En el México del crimen crónico y la desaparición como rutina, Emilia Pérez (2024), dirigida por Jacques Audiard, propone algo que parece un oxímoron cultural: un musical sobre la violencia y la desaparición de personas.
¿Se puede bailar con el dolor? ¿Cantar mientras arde la tragedia? Audiard dice que sí, y lo hace con una mezcla de crítica social, humor incómodo y melodías que, de tan conmovedoras, asustan.
La historia sigue a Rita, una abogada que, con los zapatos bien lustrados y la moral tambaleante, se enfrenta al dilema ético de ayudar al jefe de un cártel a retirarse.

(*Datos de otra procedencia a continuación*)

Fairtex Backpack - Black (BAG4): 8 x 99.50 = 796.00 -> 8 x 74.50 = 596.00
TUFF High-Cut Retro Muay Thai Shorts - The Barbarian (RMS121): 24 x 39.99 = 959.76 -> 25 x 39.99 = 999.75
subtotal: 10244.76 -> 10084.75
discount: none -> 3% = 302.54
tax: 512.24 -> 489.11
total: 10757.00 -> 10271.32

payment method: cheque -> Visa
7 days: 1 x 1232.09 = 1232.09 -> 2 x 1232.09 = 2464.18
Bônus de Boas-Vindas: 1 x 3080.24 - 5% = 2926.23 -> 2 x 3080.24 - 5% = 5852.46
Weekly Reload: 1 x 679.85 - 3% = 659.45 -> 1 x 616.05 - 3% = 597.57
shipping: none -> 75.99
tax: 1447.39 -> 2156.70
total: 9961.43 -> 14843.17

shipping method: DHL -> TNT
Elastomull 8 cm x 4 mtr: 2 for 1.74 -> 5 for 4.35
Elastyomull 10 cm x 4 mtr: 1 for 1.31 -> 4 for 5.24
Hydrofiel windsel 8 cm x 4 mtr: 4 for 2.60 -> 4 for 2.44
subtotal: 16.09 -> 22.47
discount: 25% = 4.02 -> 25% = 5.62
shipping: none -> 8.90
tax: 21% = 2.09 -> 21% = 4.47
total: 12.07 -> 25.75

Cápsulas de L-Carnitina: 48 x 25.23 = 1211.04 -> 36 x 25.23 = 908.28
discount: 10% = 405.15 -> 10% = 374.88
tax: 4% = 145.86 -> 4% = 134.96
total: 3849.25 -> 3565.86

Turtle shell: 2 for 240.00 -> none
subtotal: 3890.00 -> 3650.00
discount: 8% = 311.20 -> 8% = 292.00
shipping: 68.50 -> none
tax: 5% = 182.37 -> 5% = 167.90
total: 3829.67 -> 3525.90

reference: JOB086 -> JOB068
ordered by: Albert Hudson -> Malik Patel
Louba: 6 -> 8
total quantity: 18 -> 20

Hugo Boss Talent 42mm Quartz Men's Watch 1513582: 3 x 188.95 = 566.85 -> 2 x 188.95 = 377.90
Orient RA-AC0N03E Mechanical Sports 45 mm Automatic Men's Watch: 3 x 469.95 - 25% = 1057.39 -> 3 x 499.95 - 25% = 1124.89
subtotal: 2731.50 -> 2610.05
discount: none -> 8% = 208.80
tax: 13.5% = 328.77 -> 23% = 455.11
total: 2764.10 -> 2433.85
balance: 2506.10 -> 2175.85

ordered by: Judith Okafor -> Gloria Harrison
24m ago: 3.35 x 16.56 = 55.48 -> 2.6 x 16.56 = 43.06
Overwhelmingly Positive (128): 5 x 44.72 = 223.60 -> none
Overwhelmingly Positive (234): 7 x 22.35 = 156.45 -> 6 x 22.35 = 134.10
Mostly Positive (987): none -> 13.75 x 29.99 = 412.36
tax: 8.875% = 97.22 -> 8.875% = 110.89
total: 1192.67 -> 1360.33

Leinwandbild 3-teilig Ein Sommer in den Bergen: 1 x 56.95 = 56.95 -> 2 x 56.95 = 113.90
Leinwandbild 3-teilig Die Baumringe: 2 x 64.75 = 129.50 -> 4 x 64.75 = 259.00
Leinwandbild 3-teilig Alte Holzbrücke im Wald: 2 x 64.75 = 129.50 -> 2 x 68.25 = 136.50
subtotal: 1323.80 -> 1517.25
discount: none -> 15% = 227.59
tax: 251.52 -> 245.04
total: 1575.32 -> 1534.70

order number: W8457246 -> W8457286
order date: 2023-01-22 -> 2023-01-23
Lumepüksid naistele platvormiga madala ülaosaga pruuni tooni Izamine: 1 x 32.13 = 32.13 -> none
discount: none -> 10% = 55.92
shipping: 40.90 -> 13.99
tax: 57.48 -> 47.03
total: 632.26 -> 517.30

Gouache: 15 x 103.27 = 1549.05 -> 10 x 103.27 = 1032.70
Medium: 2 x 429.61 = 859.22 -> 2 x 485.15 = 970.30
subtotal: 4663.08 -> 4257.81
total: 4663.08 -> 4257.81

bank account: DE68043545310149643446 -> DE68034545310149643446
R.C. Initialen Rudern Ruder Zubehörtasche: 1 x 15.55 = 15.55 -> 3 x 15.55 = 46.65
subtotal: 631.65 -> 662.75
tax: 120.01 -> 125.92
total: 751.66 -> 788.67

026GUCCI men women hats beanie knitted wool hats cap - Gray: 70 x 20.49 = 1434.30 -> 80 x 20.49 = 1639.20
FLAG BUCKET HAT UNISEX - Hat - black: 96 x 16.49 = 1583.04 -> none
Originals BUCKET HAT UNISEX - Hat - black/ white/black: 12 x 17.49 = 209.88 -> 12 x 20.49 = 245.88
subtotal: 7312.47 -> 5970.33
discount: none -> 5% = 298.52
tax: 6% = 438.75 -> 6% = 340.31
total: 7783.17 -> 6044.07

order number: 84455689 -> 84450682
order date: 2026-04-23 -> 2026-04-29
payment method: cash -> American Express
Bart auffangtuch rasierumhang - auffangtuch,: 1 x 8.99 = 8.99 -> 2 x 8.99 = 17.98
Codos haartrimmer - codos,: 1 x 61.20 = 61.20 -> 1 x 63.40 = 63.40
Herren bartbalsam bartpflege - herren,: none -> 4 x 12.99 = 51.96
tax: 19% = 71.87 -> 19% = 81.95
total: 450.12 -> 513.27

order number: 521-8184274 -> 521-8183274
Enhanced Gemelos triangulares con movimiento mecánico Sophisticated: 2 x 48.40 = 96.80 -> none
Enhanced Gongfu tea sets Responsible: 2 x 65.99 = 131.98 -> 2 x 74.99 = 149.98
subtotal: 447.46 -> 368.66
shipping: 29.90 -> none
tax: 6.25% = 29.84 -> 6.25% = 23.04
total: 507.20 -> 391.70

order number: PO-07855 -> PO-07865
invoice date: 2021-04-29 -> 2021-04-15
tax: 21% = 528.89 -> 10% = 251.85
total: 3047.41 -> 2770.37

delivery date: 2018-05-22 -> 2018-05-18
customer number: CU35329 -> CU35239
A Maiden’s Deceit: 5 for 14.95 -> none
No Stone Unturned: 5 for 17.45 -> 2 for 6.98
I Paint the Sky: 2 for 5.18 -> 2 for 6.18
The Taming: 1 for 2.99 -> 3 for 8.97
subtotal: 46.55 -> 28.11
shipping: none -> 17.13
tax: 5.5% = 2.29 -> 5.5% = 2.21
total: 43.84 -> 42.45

Esto, claro, no sin las dosis justas de comedia, drama y ese absurdo tan mexicano donde la corrupción es protagonista, pero siempre finge ser un secundario.
El musical plantea una pregunta de alto voltaje: ¿cómo narrar el horror sin trivializarlo?
Emilia Pérez responde con un grito estético: transformar el silencio en coro, la omisión en espectáculo, la complejidad en banda sonora. Aquí no hay respuestas fáciles, solo melodías que confrontan.
Y luego está el sonido. Porque en Emilia Pérez, México se escucha.
Se oyen los pregones de los mercados, los rezos de las abuelas, los cláxones furiosos y ese desgarrador grito colectivo que habita marchas y pesadillas: "¿Dónde están?".
Este paisaje sonoro, tan cotidiano como desolador, se entrelaza con mariachi, banda, cumbia y canciones originales que logran lo impensable: hacer que el dolor se sienta y se piense al mismo tiempo.
Un público emocionado es un público incómodo, parece decir Audiard, y con razón.
La película no se detiene en la denuncia directa, porque sería demasiado obvia.
En cambio, usa el artificio del musical para desnudar las fallas del Estado mexicano y la desigualdad en las responsabilidades sociales.
Lo hace con la sofisticación de quien sabe que la crítica no está peleada con la accesibilidad ni con el entretenimiento. La sátira y el arte no son disculpas; son herramientas.
Más allá de sus riesgos estéticos, Emilia Pérez transforma el género musical en un arma política y emocional.
Aquí el mariachi no es solo para el tequila; también sirve para el duelo.
El baile no es evasión, sino resistencia. La película es un espejo roto que, al reflejar, duele y reta.
En el horizonte fílmico de Emilia Pérez hay luces de esperanza, pero son las que se apagan al final del día. La película no ofrece soluciones; ofrece preguntas cantadas.
¿Cuánto más podemos soportar como sociedad? ¿Cuántos gritos caben en el silencio? Y, sobre todo, ¿qué hacemos con el dolor cuando no hay justicia, pero todavía hay música?
El musical logra lo impensable: hace de Emilia Pérez un grito colectivo disfrazado de espectáculo.
Y nosotros, espectadores cautivos de nuestra propia realidad, terminamos cantando también, porque en este país, callar nunca ha sido opción.